Vigie, février 2010

 

CAUCHEMARS

 

Pluie froide (« Le soleil en Savoie, c’est un concept ? » blague une retraitante). Toute la journée je rame lamentablement à contre-courant, à côté de ma pirogue. Autant vouloir accélérer tout en débrayant, pour changer d’image. (Il faut dire que je sais que je vais aller bientôt à la boutique faire quelques emplettes, alors je pense à la maison et à ses habitants et je ne suis plus du tout à ce que je fais.)

*

Trois heures du matin. Nuit agitée. Rêvé d’une ascension en montagne en compagnie de porteurs dompas. Le vent mugit. C’est la nuit et nous sommes plaqués contre la falaise. Lumière électrique. Les ruines d’un camp où tout le monde est mort apparaissent, projetées comme un mirage.

Perdu en mer dans un bateau par une journée de forte tempête, je crains de finir noyé.

Et puis, le chat Arthur revient, vieux, tout croûté ! C’est un chat noir et blanc, alors qu’Arthur était, je crois tigré. Je veux raconter cette histoire qui est liée à ma mère mais tout est si triste que les mots défaillent et je claque des mâchoires comme un vieillard sans dentier. L’éphémère, la vieillesse, des photos de disparus qui défilent. Je vais jeter un œil à la fenêtre : grondement de la montagne, confusion.

Plus tard. Ma grand-mère est sur son lit d’hôpital et refuse de manger. Elle tourne la tête. Une infirmière excédée la brutalise, la soulève, la jette sur le lit. Son corps aussitôt rapetisse. Je la calme, l’embrasse. Je dis à l’infirmière visiblement à bout que je ne la juge pas mais qu’il faudra que je signale ce que j’ai vu parce que ce n’est pas acceptable. Je reviens le lendemain et trouve sur le lit la tête, seulement la tête de ma grand-mère dans un sac en plastique, et qui dit avec sa voix habituelle, son accent italien: « Mais pourquoi ils m’ont enlevé mon corps ? » Je trouve enfin un docteur qui finit par avouer que le corps a été jeté par erreur.

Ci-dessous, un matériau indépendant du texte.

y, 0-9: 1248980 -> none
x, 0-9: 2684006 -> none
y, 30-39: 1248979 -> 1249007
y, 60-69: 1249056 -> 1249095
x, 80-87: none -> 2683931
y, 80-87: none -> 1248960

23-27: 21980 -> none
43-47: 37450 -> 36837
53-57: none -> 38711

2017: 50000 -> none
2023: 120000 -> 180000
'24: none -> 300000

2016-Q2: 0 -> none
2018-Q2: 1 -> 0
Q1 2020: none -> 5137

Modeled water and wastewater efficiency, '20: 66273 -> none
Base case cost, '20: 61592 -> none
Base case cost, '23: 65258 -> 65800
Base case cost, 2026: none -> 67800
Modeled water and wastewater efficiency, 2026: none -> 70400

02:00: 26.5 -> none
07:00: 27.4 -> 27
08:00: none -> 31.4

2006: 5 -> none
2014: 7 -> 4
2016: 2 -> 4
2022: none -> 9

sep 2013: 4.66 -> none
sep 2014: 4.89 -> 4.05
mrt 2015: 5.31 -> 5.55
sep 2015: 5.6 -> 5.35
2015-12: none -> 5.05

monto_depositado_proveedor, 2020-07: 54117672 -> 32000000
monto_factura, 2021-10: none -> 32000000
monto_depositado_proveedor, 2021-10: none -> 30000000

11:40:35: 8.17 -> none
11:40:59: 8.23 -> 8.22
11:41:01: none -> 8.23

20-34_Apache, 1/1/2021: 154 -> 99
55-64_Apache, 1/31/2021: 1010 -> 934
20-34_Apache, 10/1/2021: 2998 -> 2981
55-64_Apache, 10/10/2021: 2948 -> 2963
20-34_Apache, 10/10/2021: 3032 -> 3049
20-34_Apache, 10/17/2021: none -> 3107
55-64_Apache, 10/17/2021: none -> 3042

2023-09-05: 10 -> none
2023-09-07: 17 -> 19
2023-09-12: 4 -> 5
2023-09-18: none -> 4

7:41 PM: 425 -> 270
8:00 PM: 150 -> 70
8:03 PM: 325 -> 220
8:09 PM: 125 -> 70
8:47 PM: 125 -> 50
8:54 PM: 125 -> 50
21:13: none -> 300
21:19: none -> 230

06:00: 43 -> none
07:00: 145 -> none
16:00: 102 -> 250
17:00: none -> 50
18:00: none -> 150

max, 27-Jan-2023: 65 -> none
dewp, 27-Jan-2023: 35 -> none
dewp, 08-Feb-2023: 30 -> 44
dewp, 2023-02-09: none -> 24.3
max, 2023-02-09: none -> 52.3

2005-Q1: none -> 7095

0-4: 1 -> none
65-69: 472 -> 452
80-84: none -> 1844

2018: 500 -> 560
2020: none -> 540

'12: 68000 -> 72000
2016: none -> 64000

Ce rêve assez atroce, je le revis et le raconte à nouveau plusieurs fois dans la nuit, à mes parents qui ne veulent pas l’entendre. Je rêve encore du chat Arthur dont le miaulement monte en moi comme un fantôme. Rêve enfin d’un retour en Guyane, dans la maison de Rémire totalement chamboulée.

La foudre tombe.

Quand la cloche de six heures me réveille enfin, le lit est un champ de bataille.